Extraction of action sequences from experimental procedures

Primary LanguagePythonMIT LicenseMIT

Extraction of actions from experimental procedures

This repository contains the code for Automated Extraction of Chemical Synthesis Actions from Experimental Procedures.

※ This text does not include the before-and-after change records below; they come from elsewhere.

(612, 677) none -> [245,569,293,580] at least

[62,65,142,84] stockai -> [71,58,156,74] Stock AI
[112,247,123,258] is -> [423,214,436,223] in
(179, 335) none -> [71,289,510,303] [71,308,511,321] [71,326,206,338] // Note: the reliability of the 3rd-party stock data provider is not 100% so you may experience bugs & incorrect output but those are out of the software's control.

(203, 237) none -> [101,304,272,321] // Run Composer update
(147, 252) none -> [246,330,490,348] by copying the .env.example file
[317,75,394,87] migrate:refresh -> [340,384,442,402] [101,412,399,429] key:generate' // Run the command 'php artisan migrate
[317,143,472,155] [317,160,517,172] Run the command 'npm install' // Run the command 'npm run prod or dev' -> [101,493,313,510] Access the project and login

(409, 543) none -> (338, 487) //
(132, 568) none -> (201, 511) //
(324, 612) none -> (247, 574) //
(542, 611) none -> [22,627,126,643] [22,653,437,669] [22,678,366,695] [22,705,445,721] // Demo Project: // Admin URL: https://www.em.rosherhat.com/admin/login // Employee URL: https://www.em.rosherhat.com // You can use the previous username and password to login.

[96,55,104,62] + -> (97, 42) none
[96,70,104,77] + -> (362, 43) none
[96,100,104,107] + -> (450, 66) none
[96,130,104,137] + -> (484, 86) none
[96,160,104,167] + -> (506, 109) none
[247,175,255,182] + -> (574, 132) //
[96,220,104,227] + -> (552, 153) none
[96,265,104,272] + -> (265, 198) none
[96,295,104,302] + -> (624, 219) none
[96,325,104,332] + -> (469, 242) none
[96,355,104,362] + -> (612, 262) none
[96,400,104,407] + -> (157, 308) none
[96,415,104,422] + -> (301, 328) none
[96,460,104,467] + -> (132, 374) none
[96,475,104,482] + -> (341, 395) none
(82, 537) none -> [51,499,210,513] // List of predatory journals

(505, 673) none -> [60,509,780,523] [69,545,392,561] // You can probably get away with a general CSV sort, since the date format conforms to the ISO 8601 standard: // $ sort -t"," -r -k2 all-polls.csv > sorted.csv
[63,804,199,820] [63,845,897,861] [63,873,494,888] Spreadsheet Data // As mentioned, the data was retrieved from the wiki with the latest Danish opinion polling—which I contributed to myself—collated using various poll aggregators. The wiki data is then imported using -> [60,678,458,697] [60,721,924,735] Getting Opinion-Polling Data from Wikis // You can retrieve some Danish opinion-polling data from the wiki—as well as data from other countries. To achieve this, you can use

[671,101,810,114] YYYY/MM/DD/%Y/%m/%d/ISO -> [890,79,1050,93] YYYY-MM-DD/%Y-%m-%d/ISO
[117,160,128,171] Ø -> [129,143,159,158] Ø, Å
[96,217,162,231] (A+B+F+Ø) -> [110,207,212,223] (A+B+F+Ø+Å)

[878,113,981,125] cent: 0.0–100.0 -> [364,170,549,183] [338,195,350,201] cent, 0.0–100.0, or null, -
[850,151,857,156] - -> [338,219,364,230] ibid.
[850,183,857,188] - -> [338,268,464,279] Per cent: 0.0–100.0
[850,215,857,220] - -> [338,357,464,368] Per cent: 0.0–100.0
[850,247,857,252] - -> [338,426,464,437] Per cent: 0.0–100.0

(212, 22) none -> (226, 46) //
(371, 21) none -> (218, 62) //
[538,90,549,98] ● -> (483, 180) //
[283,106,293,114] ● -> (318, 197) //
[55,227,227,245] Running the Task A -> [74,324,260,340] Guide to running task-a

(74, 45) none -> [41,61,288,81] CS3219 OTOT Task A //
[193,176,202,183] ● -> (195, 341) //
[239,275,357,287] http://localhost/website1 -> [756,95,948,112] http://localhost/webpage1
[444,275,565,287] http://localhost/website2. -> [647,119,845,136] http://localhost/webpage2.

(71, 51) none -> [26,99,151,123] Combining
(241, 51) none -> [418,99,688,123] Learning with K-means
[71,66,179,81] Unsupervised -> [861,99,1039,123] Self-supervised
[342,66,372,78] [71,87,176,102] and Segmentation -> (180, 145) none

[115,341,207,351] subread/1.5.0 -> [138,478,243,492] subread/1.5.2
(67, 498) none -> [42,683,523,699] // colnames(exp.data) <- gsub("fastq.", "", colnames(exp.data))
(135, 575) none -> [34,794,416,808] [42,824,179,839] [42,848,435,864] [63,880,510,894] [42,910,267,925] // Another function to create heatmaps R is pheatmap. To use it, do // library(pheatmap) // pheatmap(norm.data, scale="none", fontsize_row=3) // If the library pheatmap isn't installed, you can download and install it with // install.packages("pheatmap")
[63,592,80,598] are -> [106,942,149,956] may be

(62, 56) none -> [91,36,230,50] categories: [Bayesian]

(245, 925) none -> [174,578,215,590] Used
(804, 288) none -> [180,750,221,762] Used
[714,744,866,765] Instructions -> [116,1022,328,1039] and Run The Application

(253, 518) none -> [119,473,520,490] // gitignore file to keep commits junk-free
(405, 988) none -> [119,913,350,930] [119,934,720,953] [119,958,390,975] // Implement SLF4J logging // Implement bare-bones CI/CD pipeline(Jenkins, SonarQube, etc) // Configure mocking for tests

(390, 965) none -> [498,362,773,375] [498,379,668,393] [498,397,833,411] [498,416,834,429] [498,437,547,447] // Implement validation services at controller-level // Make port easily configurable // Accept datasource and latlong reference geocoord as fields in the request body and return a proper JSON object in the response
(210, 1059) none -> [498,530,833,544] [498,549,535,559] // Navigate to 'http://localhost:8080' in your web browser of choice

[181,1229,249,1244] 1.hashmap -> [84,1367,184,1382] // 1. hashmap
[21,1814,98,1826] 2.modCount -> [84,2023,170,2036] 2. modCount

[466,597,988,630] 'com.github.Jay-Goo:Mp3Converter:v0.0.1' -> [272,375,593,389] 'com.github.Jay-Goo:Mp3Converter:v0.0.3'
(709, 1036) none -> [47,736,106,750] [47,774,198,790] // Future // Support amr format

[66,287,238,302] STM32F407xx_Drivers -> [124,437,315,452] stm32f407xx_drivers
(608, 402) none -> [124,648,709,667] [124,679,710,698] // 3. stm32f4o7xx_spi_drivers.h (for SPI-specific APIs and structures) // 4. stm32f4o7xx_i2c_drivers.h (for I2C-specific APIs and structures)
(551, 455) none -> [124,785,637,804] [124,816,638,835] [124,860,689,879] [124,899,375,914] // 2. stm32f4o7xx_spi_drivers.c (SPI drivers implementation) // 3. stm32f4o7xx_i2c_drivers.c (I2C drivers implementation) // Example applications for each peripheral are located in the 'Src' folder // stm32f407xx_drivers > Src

This repository contains code to extract actions from experimental procedures. In particular, it contains the following:

  • Definition and handling of synthesis actions
  • Code for data augmentation
  • Training and usage of a transformer-based model

A trained model can be freely used online at https://rxn.res.ibm.com or with the Python wrapper available here.

System Requirements

Hardware requirements

The code can run on any standard computer. It is recommended to run the training scripts in a GPU-enabled environment.

Software requirements

OS Requirements

This package is supported for macOS and Linux. The package has been tested on the following systems:

  • macOS: Catalina (10.15.4)
  • Linux: Ubuntu 16.04.3


A Python version of 3.6 or greater is recommended. The Python package dependencies are listed in requirements.txt.

Installation guide

To use the package, we recommended to create a dedicated Conda environment:

conda create -n p2a python=3.6
conda activate p2a

Then, the following command will install the package and its dependencies:

pip install -e .

The installation should not take more than a few minutes.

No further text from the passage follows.